Stopping an exe is to kill the process. Consider the usual side-effects.
It wouldn't be too difficult - you can just have it poll some webservice for a list of "banned" applications every so often, and then on another timer, have it check for a banned application that's running and kill it if it is. Here's some code to get a list of processes, and you can use the methods on the process class to launch or kill something:
http://www.vbdotnetheaven.com/UploadFile/prvn_131971/machineprocessvb11182005001454AM/machineprocessvb.aspx
The timers could run independently as well - it can check the webservice once/day for a new add/prohibited list, but then check the processes running on the computer every 2 minutes, for example.
I'll answer question 2 first:
To start or stop programs, you just need to use the System.Diagnostics.Process object, and the example code is right in the MSDN library.
For question 1:
You could have it poll a web service periodically if you want to do that.
As an alternate, you can set up the service for remoting and have it just listen on a tcp port for function calls, then write a Windows app that can use remoting to call the service.

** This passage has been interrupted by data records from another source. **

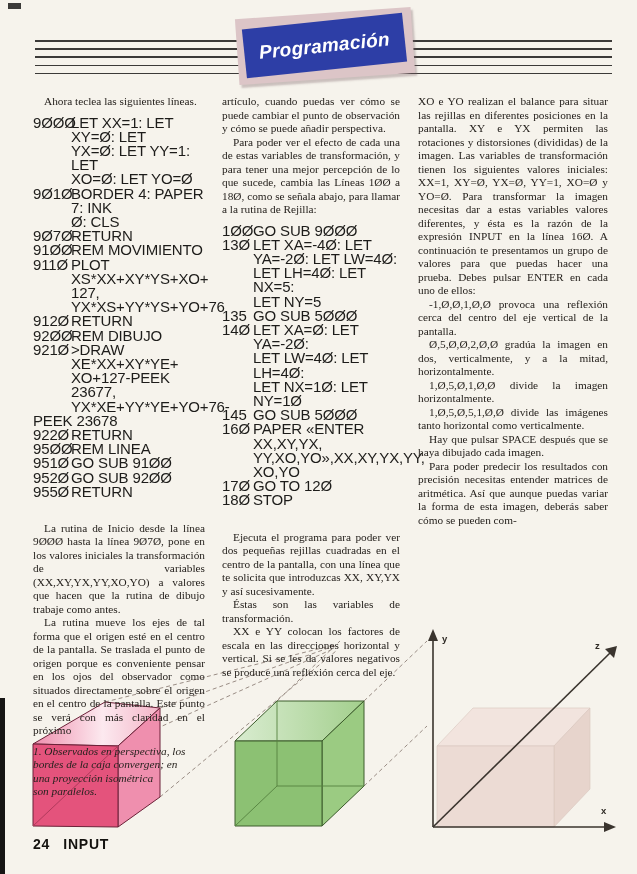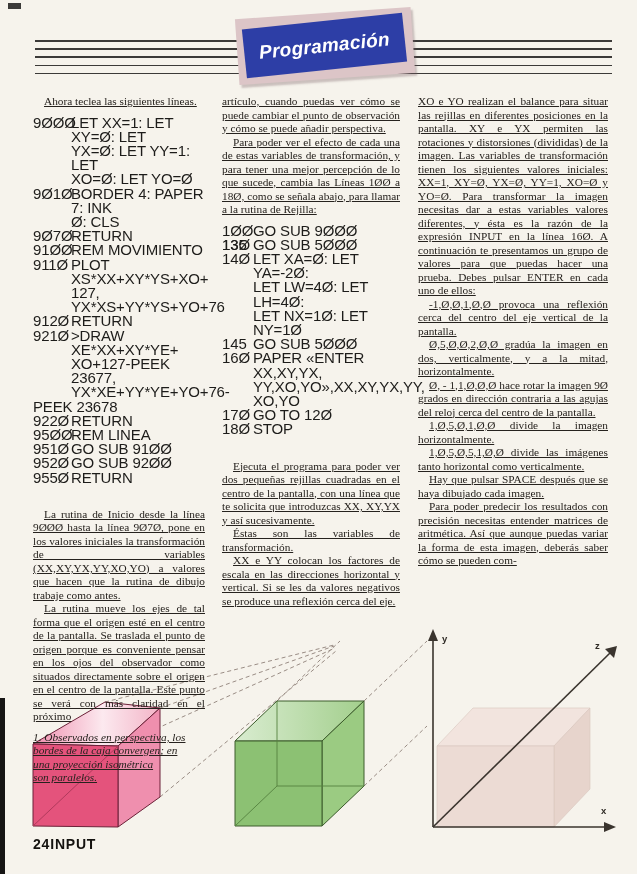--- a/index.html
+++ b/index.html
@@ -36,7 +36,7 @@
   .col1 { left:33px;  width:172px; }
   .col2 { left:222px; width:178px; }
   .col3 { left:418px; width:190px; }
-  .col p { margin:0; font-size:11.3px; line-height:13.5px; text-align:justify;text-decoration:underline; }
+  .col p { margin:0; font-size:11.3px; line-height:13.5px; text-align:justify; }
   p.indent { text-indent:11px; }
   p.noindent { text-indent:0; }
   .caption {

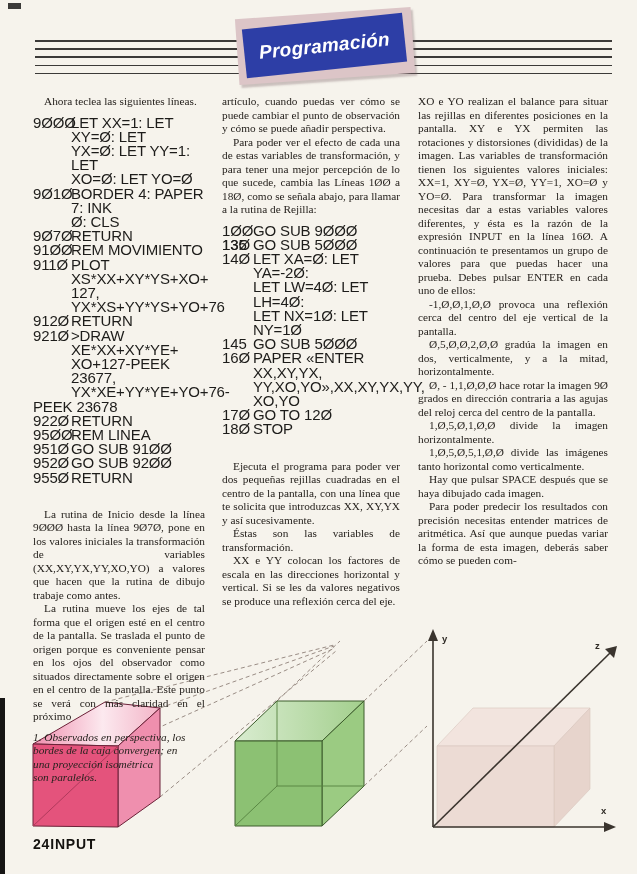--- a/index.html
+++ b/index.html
@@ -183,6 +183,10 @@
 
         <div class="code-stmt">
           <span class="lineno">13Ø</span>
+          <span class="code-text">LET XA=-4Ø: LET
+YA=-2Ø: LET LW=4Ø:
+LET LH=4Ø: LET NX=5:
+LET NY=5</span>
         </div>
 
         <div class="code-stmt">

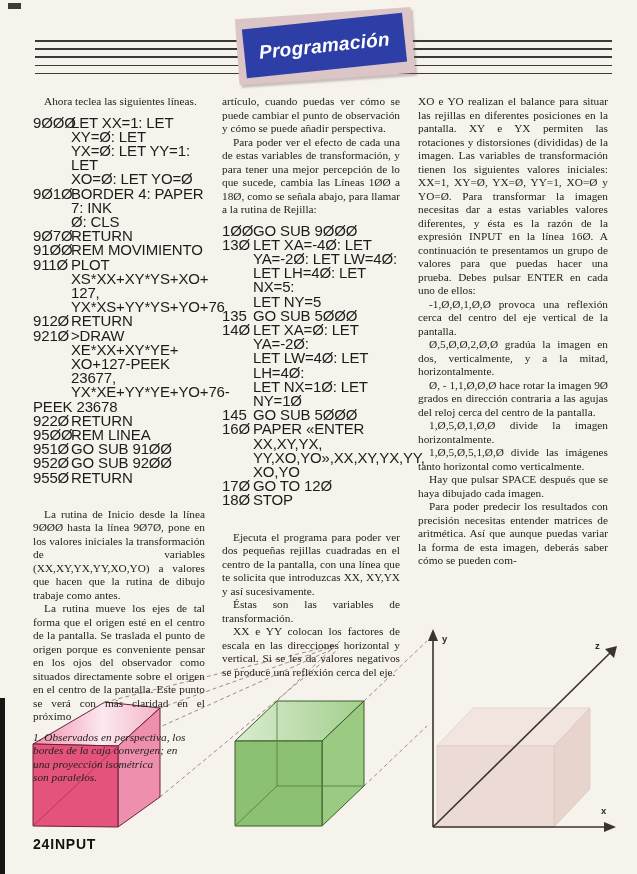--- a/index.html
+++ b/index.html
@@ -124,6 +124,10 @@
           <span class="code-text">RETURN</span>
         </div>
 
+        <div class="code-stmt">
+          <span class="lineno">92ØØ</span>
+          <span class="code-text">REM DIBUJO</span>
+        </div>
 
         <div class="code-stmt">
           <span class="lineno">921Ø</span>

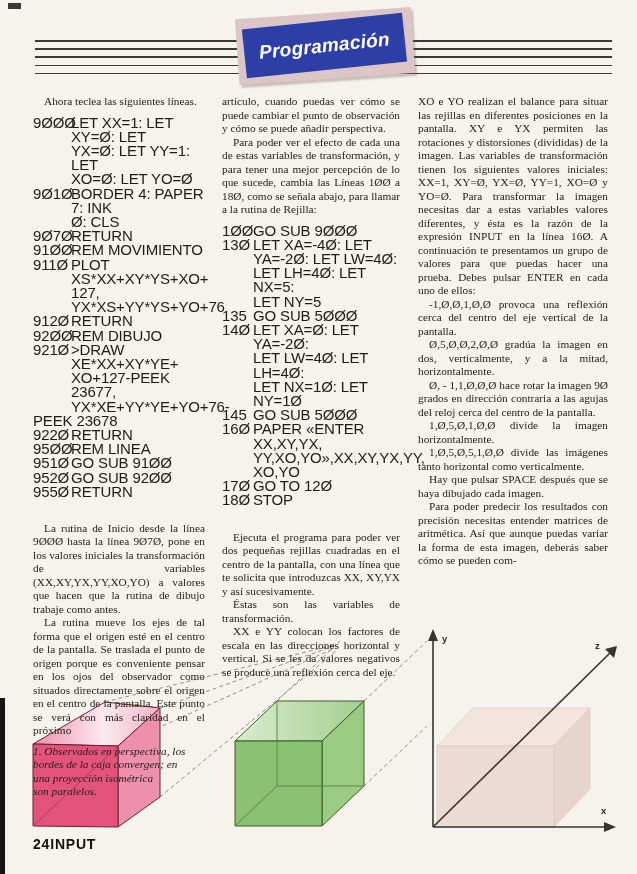--- a/index.html
+++ b/index.html
@@ -241,7 +241,6 @@
       <p class="indent">Ø,5,Ø,Ø,2,Ø,Ø gradúa la imagen en dos, verticalmente, y a la mitad, horizontalmente.</p>
 
 
-      <p class="indent">Ø, - 1,1,Ø,Ø,Ø hace rotar la imagen 9Ø grados en dirección contraria a las agujas del reloj cerca del centro de la pantalla.</p>
 
       <p class="indent">1,Ø,5,Ø,1,Ø,Ø divide la imagen horizontalmente.</p>
 

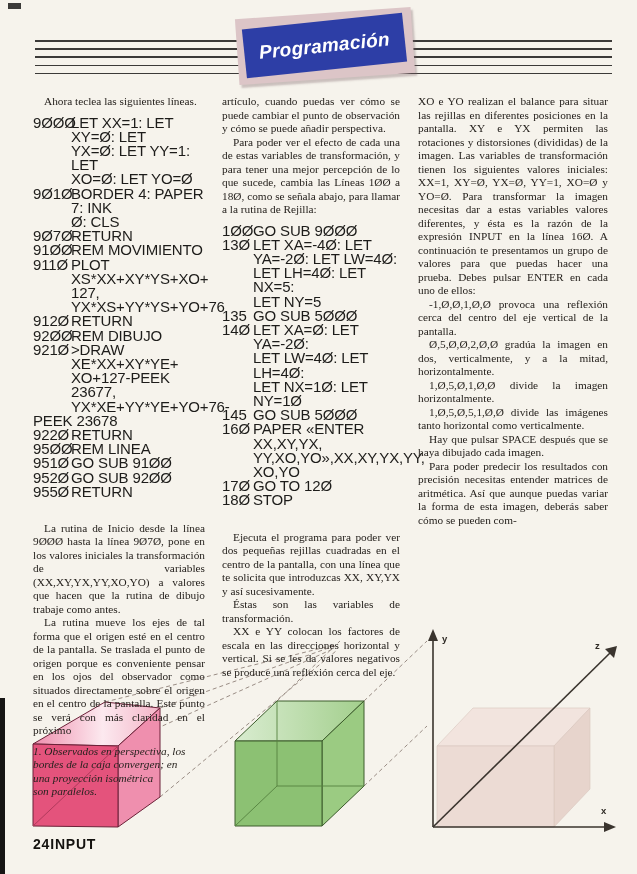--- a/index.html
+++ b/index.html
@@ -62,7 +62,7 @@
   .footer { position:absolute; left:33px; top:836px; z-index:3;
             font-family:"Liberation Sans", sans-serif; font-weight:bold;
             font-size:14px; color:#14120f; letter-spacing:.8px; }
-  .footer .mag { }
+  .footer .mag { margin-left:13px; }
 </style>
 </head>
 <body>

I've had to do this for a legitimate business app and it works very well.
However, I would be very irresponsible if I didn't include this warning:
Either way, setting up a computer so that it can execute arbitrary code is a bad idea and should be done very carefully. Just because it can be done doesn't mean it should be done. If you go the web service route, how are you going to ensure that someone doesn't tamper with the web service and get malicious code to execute? How do you know someone won't mess with your app.config and point the app to their own web service? In the remoting scenario, how to you ensure that some other .Net developer doesn't just create a proxy of their own?
In all honesty, I'm amazed that Microsoft even allows the System.Diagnostocs.Process to be used in a .Net application. You can literally do anything you want with it, including launching the cmd shell and executing system commands. Therefore, I'd urge you to seriously consider if this is truly necessary to do. You may be better served installing vnc or using remote desktop, or another app for remote access.
One other question you need to answer is "should the application be visible to the user on that remote machine?" If so, then you need to ensure that the service is set up to run under that user's context. otherwise, you could, for example, launch Word using the local system account, and it would never be visible to the person logged into that machine.